As to paragraph 8.4, counsel argues that the case file materials show that the author was indeed arrested on 3 August 2012, contrary to the State party’s allegations. He adds that a number of witnesses could testify that five individuals, including the author, were held in detention from 3 to 8 August without any legal grounds.

With regard to the State party’s explanations concerning paragraph 8.5, counsel refers to the general practice of investigative authorities, which never involves imposition of pretrial detention as a preventive measure in cases similar to the author’s, as well as to the author’s positive personality. Counsel argues, therefore, that the author’s pretrial detention was imposed in violation of the State party’s Criminal Procedure Code, and that the investigation was unduly delayed, resulting in the author’s detention for 11 months.

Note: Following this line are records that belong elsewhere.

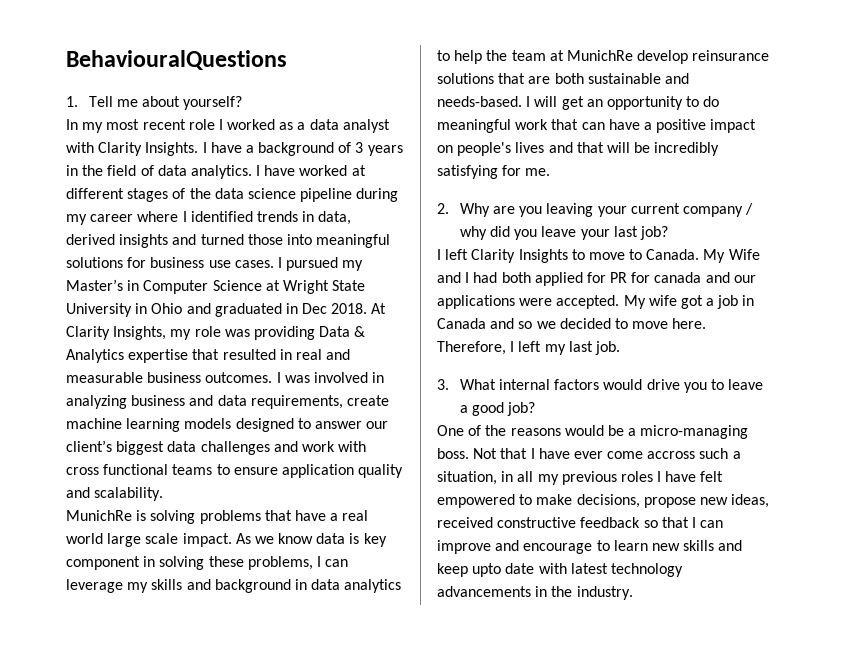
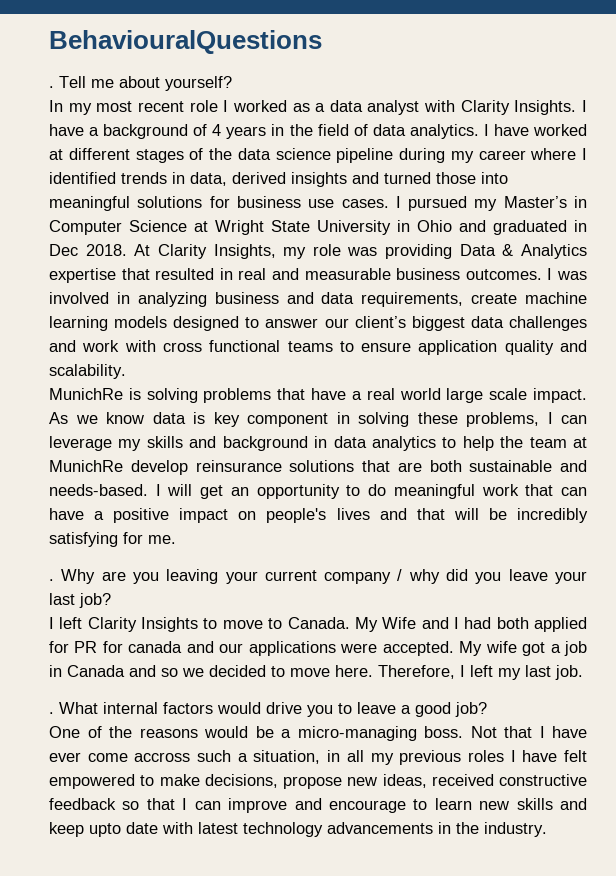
[66,96,78,107] 1. -> [49,86,54,88] .
[355,142,364,153] 3 -> [212,124,222,136] 4
[437,203,449,214] 2. -> [49,579,54,581] .
[437,379,449,390] 3. -> [49,712,54,714] .

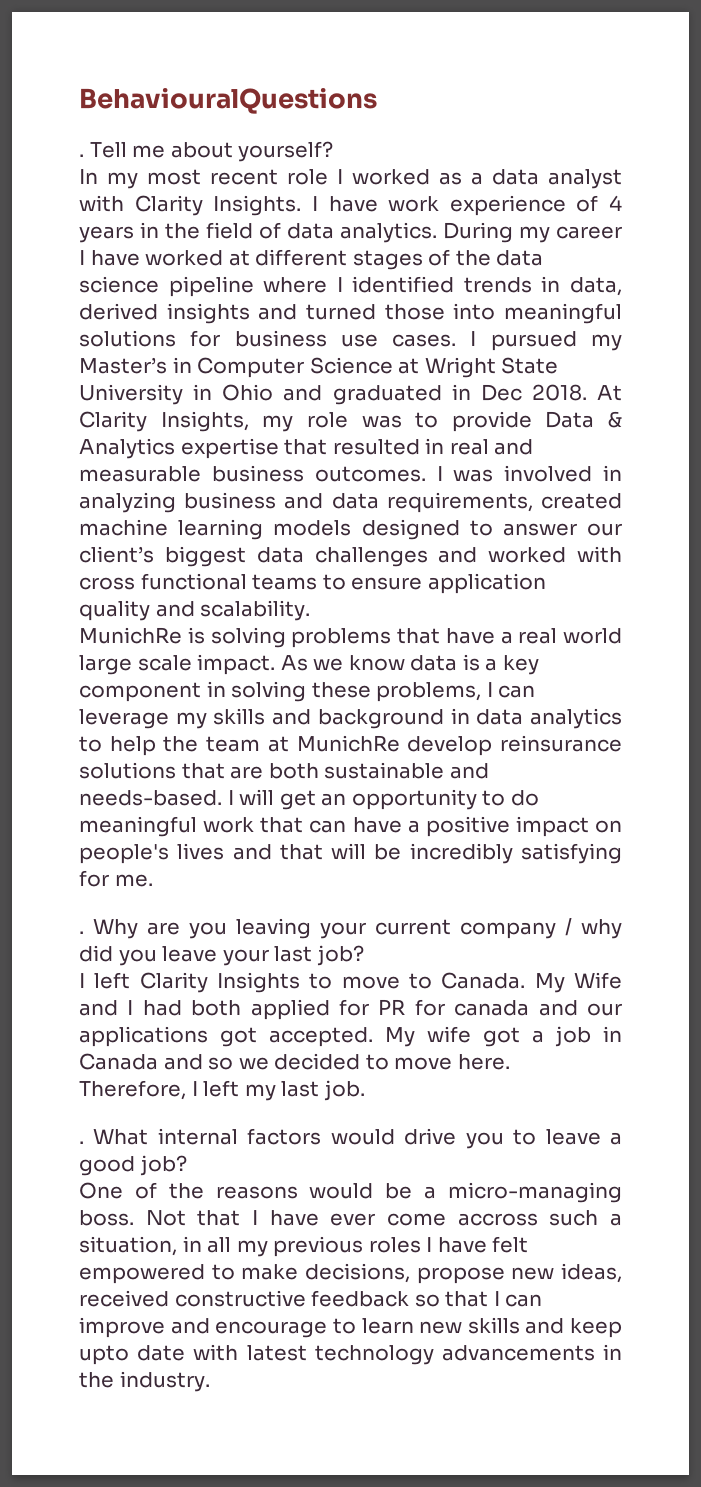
[89,124,189,139] a background -> [388,195,566,216] work experience
(479, 131) none -> [443,222,622,243] During my career
[399,148,526,163] during my career -> (254, 286) none
[385,244,453,259] providing -> [415,411,532,432] to provide
[471,293,518,304] create -> [541,493,622,509] created
[82,340,120,352] work -> [488,547,567,563] worked
(205, 418) none -> [485,658,498,671] a
[340,643,378,653] were -> [220,1027,257,1047] got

As to paragraph 8.6, counsel recalls the circumstances of the author’s detention, and submits that he became aware of the arrest on 3 August 2012, that is, several days before the arrest and detention were formalized. Prior to 8 August 2012, counsel had unsuccessfully tried to contact the competent authorities to clarify the author’s situation. In particular, the National Security Service responded that it had no information concerning the detainees’ whereabouts. On 8 August 2012, counsel was allowed to meet with the author in private, which in fact was the only occasion on which counsel was able to communicate with the author confidentially until the author’s transfer to the Ministry of Internal Affairs detention facility once the investigation had been terminated.

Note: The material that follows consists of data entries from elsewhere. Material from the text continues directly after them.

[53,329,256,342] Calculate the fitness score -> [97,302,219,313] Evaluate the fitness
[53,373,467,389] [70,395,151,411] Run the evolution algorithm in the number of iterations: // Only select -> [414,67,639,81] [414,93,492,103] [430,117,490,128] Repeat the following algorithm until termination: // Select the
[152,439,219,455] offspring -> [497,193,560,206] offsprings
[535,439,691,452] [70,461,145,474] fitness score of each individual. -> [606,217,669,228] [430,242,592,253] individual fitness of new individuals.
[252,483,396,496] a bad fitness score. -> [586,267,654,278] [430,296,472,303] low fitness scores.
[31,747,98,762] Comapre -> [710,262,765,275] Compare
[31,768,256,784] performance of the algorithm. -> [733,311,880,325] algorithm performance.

As regards paragraphs 8.7, 8.8 and 8.9, counsel submits that none of the officers who participated in the “provocation” against the author was interrogated with a view to clarifying the contradictions in the circumstances of the case. Furthermore, the investigator did not request a forensic medical examination of the author and the other detainees, although it should have been obvious to him that they had been beaten and tortured. Counsel adds that neither the first-instance court nor the higher courts summoned any of the officers who had participated in the author’s arrest, and they completely disregarded repeated complaints about the torture and ill-treatment of the author.

Committee ’ s assessment:

(a)Quashing of the conviction, release or retrial: B;

(b)Conducting an investigation, prosecuting those responsible and providing compensation and measures of satisfaction: E;

(c)Non-repetition: C.

Committee ’ s decision: Follow-up dialogue ongoing.